# What is needed
From the first line to the last, write out the records exactly, leaving the pictures behind.

(Web page edit records)
□ □ □ □

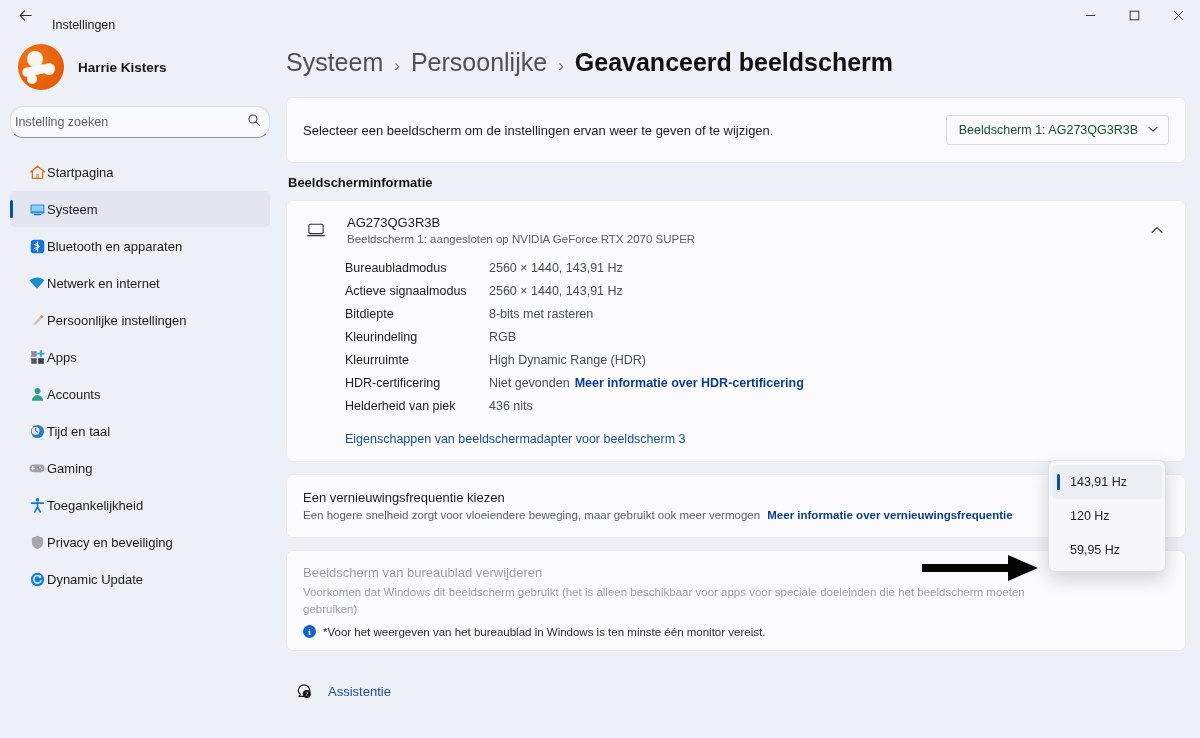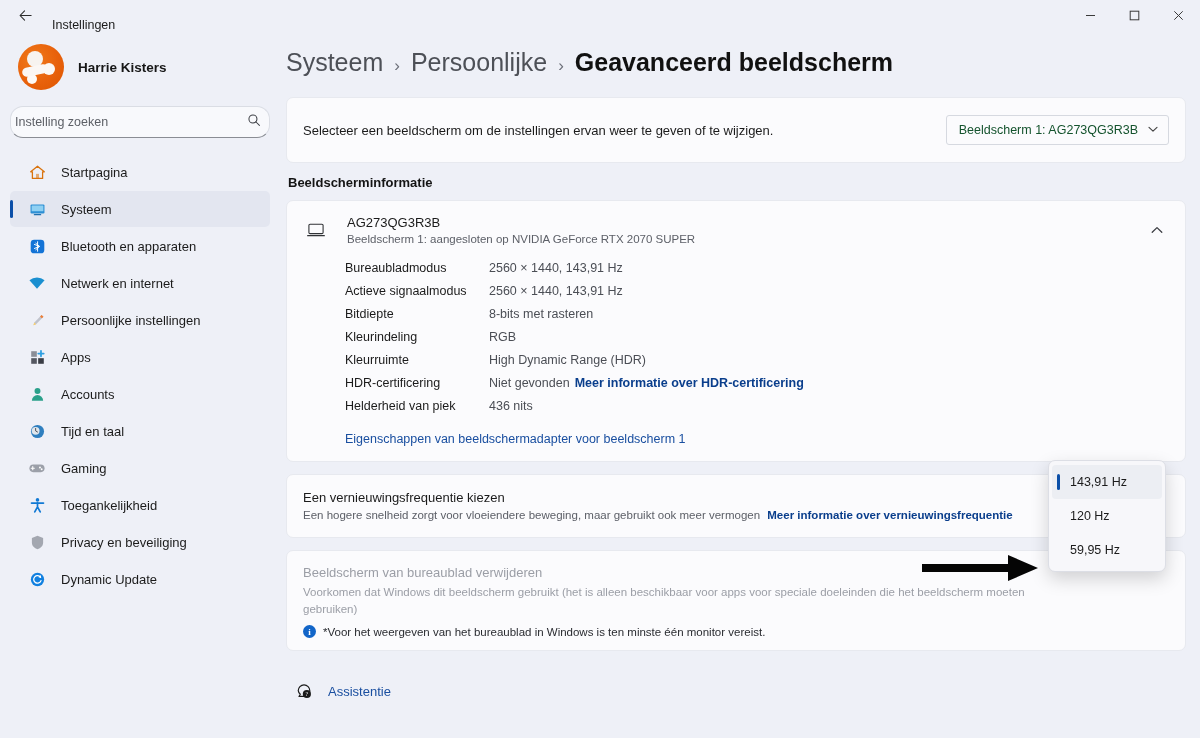--- a/index.html
+++ b/index.html
@@ -66,7 +66,7 @@
 
   .nav { display: flex; flex-direction: column; gap: 1px; }
   .nav-item {
-    position: relative; display: flex; align-items: center; gap: 14px;
+    position: relative; display: flex; align-items: center; 
     height: 36px; padding: 0 10px 0 17px; border-radius: 5px; cursor: pointer;
   }
   .nav-item.active { background: #e3e6f0; }

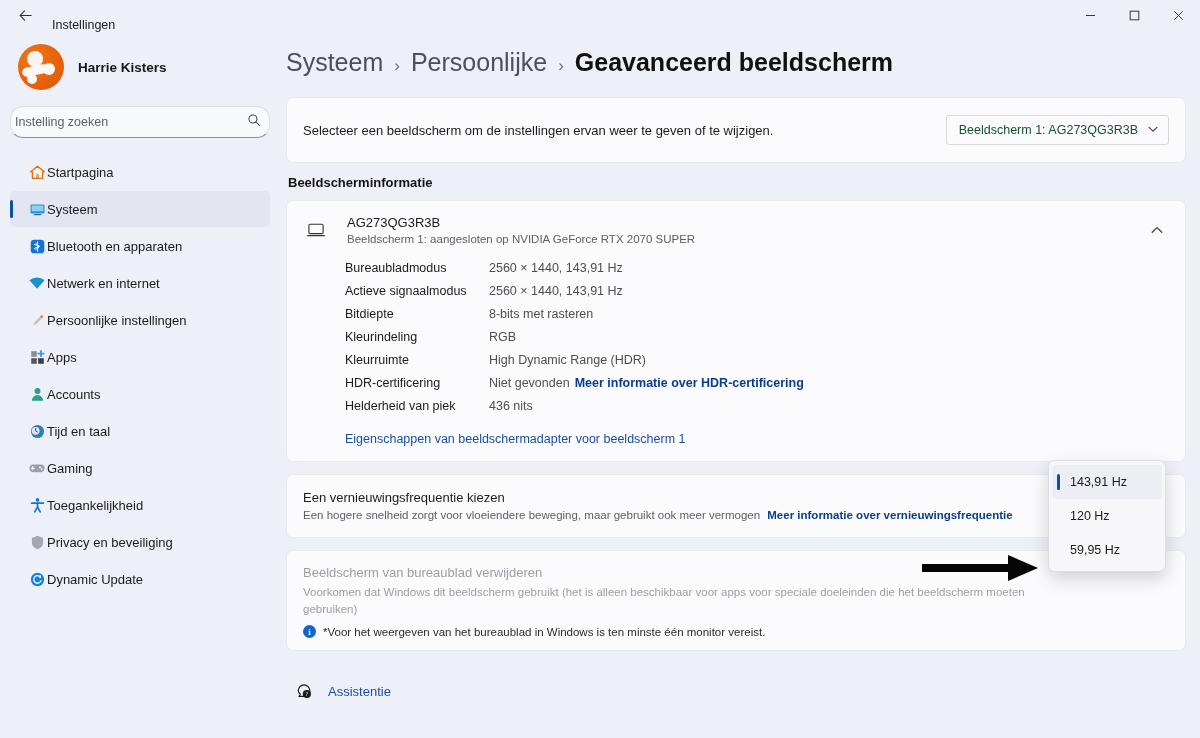--- a/index.html
+++ b/index.html
@@ -414,7 +414,7 @@
           <span class="detail-key">Helderheid van piek</span>
           <span class="detail-val">436 nits</span>
         </div>
-        <div class="link-plain">Eigenschappen van beeldschermadapter voor beeldscherm 1</div>
+        <div class="link-plain">Eigenschappen van beeldschermadapter voor beeldscherm 3</div>
       </div>
     </div>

□ □ □ □

# Exercise response
--- a/index.html
+++ b/index.html
@@ -66,7 +66,7 @@
 
   .nav { display: flex; flex-direction: column; gap: 1px; }
   .nav-item {
-    position: relative; display: flex; align-items: center; gap: 14px;
+    position: relative; display: flex; align-items: center; 
     height: 36px; padding: 0 10px 0 17px; border-radius: 5px; cursor: pointer;
   }
   .nav-item.active { background: #e3e6f0; }

--- a/index.html
+++ b/index.html
@@ -414,7 +414,7 @@
           <span class="detail-key">Helderheid van piek</span>
           <span class="detail-val">436 nits</span>
         </div>
-        <div class="link-plain">Eigenschappen van beeldschermadapter voor beeldscherm 1</div>
+        <div class="link-plain">Eigenschappen van beeldschermadapter voor beeldscherm 3</div>
       </div>
     </div>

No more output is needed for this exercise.